Follow along with Rebecca and Randy Tisch as they travel from Stuart Fla. to New Zealand over an eight month voyage on their Nordhavn N68, Argo.
February 18, 2014
It is dark now. The sun has set beneath the waves in a beautiful coral halo and I am alone on the bridge. I will be on watch for a few more hours. The sea is calm and a breeze is blowing from the east. It is completely dark outside save for the stars. The night is as black as pitch, which is disorienting since we cannot see where we are going: as the ship rolls, you feel like you did as a kid when someone put a bag over your head and spun you around. Tonight we are bound for The Bahamas, intending to make landfall at a little island called Chubb Cay. This is the same track we took on Argo’s maiden voyage about a year ago when she so roughly treated by the Gulf Stream and bounced around in a way that I never experienced before.
Today is an important, or rather an auspicious day in that we are embarking on a cruise that will take us literally half way around the world and eight months to complete. Ultimately we plan to make landfall at Auckland, New Zealand in early October, but from here to Auckland we will visit 16 countries and island groups, travel nearly 12,000 miles. It is a big undertaking that has occupied a lot of our time for the past several months and our dreams for many years. It is the reason we bought Argo.

We got underway this morning at 10:15 and passed under the Roosevelt Bridge, which could be a metaphor for the moment: the beginning of the trip and an end to the planning and preparation phase. As we passed under we caught a glimpse of a couple waving frantically to us: they were Melanie and Curtis Hoff, dear friends from Ann Arbor who surprised us by driving down from Vero Beach (where their beautiful boat is now moored) to wave good bye and take our picture for posterity. What a wonderful gesture!

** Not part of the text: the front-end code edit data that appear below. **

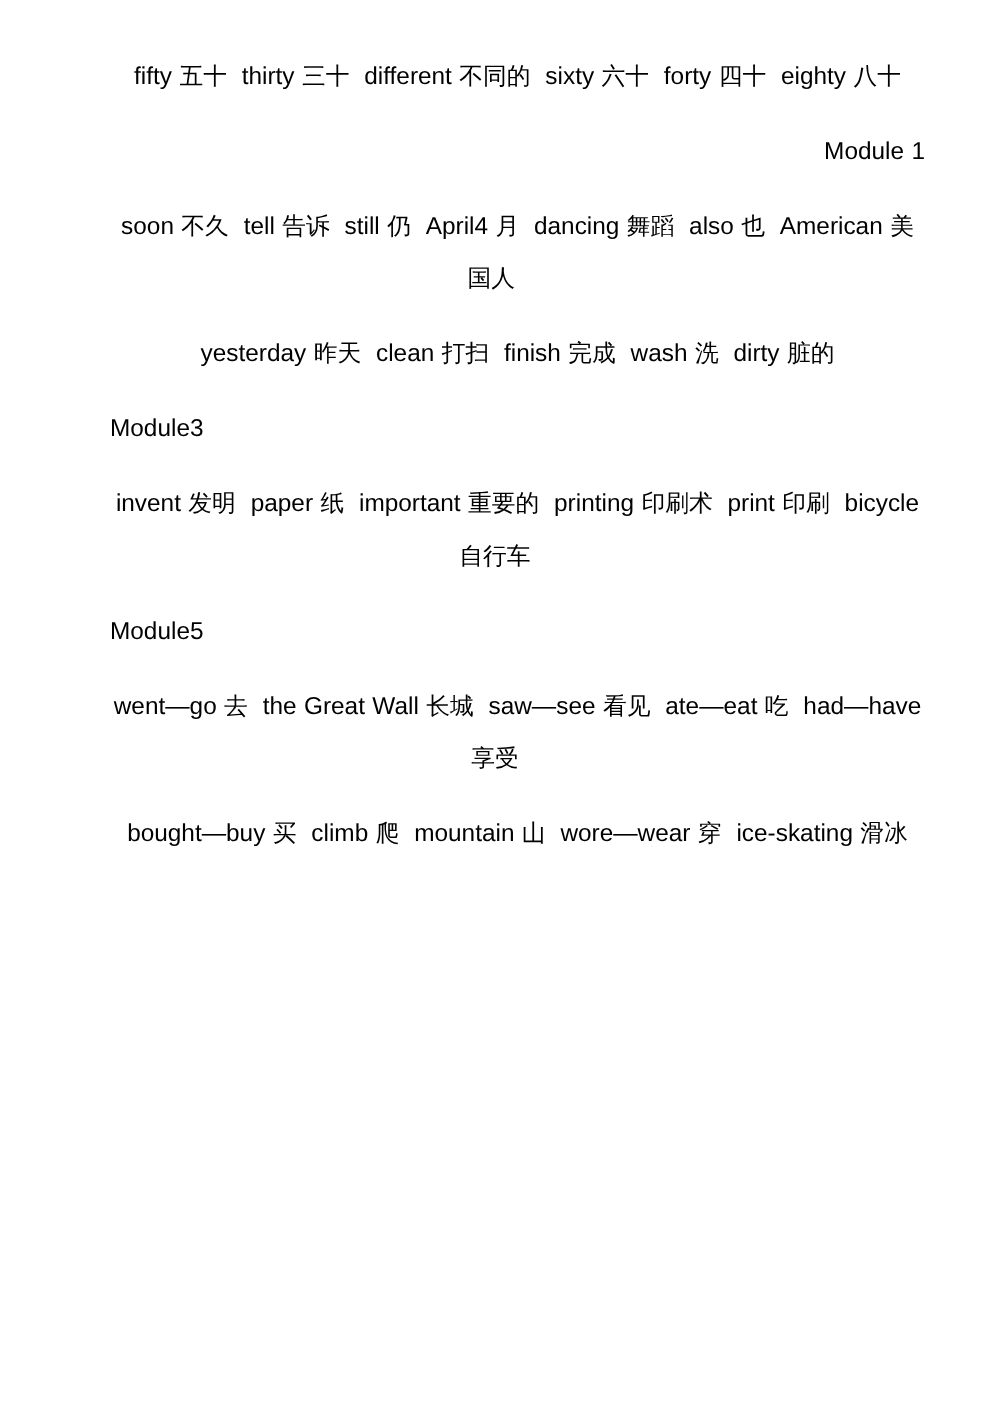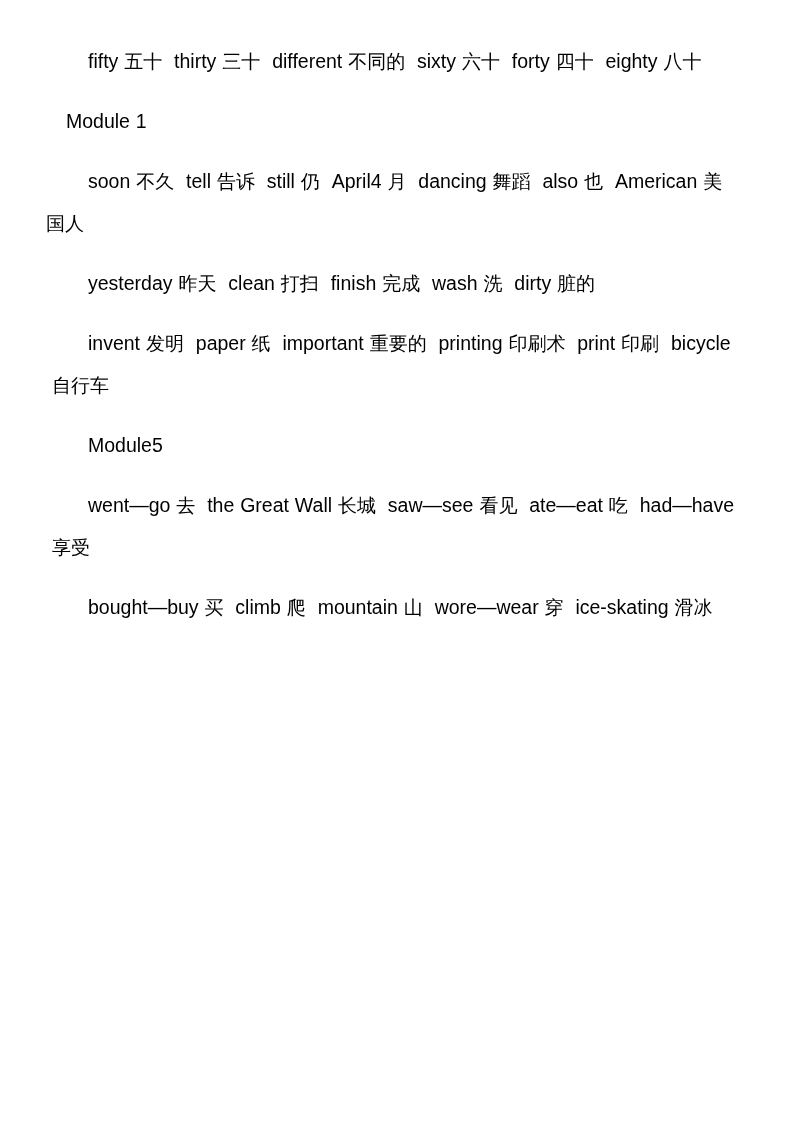"fifty 五十 thirty 三十 different" .para.vocab { text-align: none -> center }
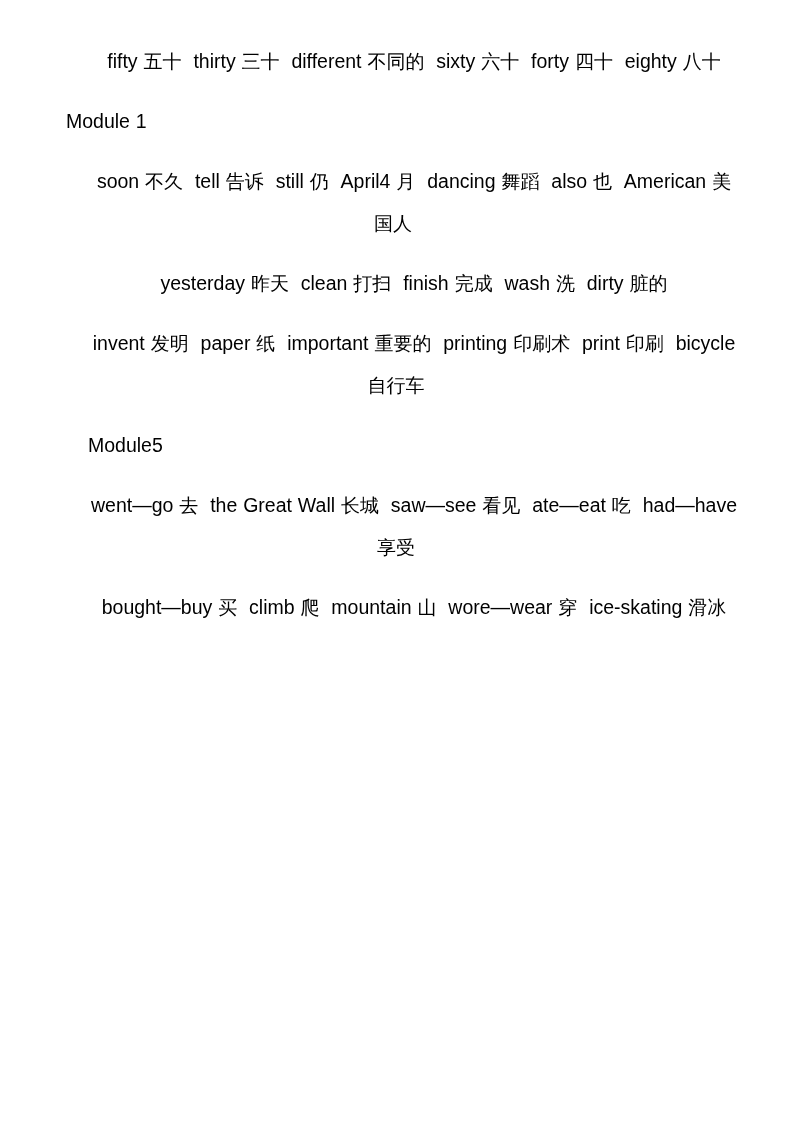"Module 1" .para.module-head-first { text-align: none -> right }
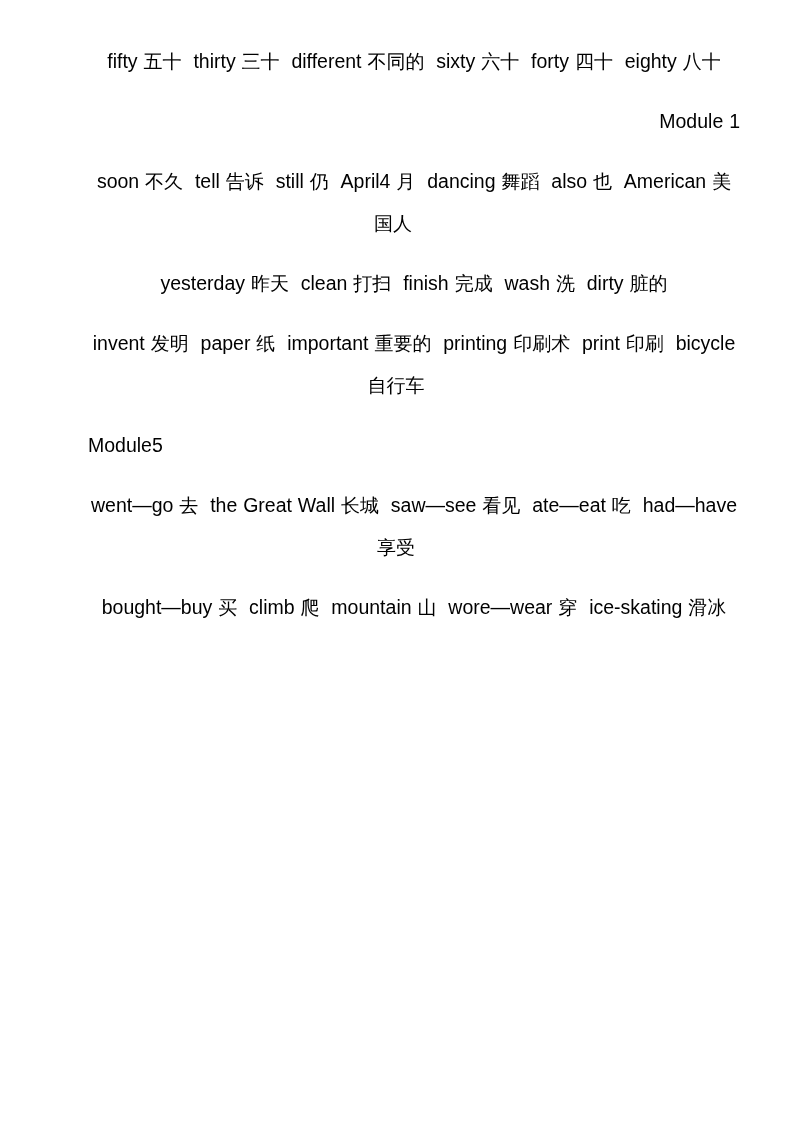"Module3" p.para { html: none -> <p><span>Module3</span></p> }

Our route for the trip will take us from Florida to The Bahamas, south along the Exhumas, perhaps to Turks and Caicos, then through the Windward Passage between Haiti and Cuba on to Port Antonio on the northeast tip of Jamaica. This should take about a week to ten days. From there we will cross the Caribbean to Santa Marta, which lies on the northern coast of Columbia. From there we will go to Cartagena, the Rosario Islands, then to Panama. Once through the canal we will head 1,000 miles west for The Galapagos Islands where we plan to spend three weeks before heading to the Marquesas Islands 3,000 miles to the southwest. This is the longest leg of the trip requiring two and a half weeks at sea. From the Marquesas we will head south through the Tuamotus, then to Tahiti and famed Bora Bora, Papeete, and Moorea. After a few weeks we will head northwest to American Samoa, The Kingdom of Samoa, Fiji, Vavu U, Tonga, and finally a thousand miles to the south lies New Zealand.

Preparation for the trip was extensive. I first considered single points of failure on the boat and tried to create alternative systems or at least carry spare parts. We have a special software program from Wheelhouse Technologies that contains a data base of all the machinery and equipment on board as well as electronic versions of the manuals. It provides a maintenance schedule for everything in maddening detail and inventories our spare parts as they are used. When we need parts either Nordhavn or Wheelhouse will ship them worldwide to us wherever we are. In determining what parts to buy, I called each of the manufacturers and asked their opinion in light of our ability to repair things at sea. All of our electronic systems on the yacht are backed up with two of everything. We have two radars, three sonars, two VHF, two chart plotters, two autopilots, two engines and drive systems, two generators, two computers, and two sat-com systems (although in the South Pacific only one will work most of the time). Of course we needed charts and cruising guides to all the places we are going to visit, courtesy flags and customs information. Fuel was a big concern for the 3,000-mile leg as well as obtaining it in distant ports. We retained a fuel broker to help us acquire fuel along the way and we bought a fuel bladder to augment our fuel tanks, which hold about 3,000 usable gallons.
Of course becoming shipwrecked is a possibility so all sorts of other considerations were required. We had our life raft refitted, and we bought a waterproof ditch bag that will float with 100lb. of supplies. At this point we have 20 days of rations for three people, water, a seawater desalinater, fishing gear, blankets, and a whole list of things that many other people have thought of. We have dive and snorkeling equipment as well as two Sharkshields, devices thought to interfere with a shark’s sensors and cause them to turn away. I will let you know (or not) if they really work. We bought a “lift-bag” to hoist the anchor if the windless fails and a number of other specialized things to avert potential disaster. We even equipped our tender with an electric get home motor. Looking back, it seems the list was endless.
We have an able crewmember, Tyler Sumner, who hails from Birmingham, Alabama. He is a delightful person and we look forward to having him help us take care of Argo and share our adventure.
PassageMaker Magazine is doing an article on us. Their associate editor, Mark, is meeting us in Panama and doing an article on the canal transit. With that, we will be world famous navigators!
Tonight the sea is calm and the breeze warm. Maybe it will stay that way for the rest of the trip!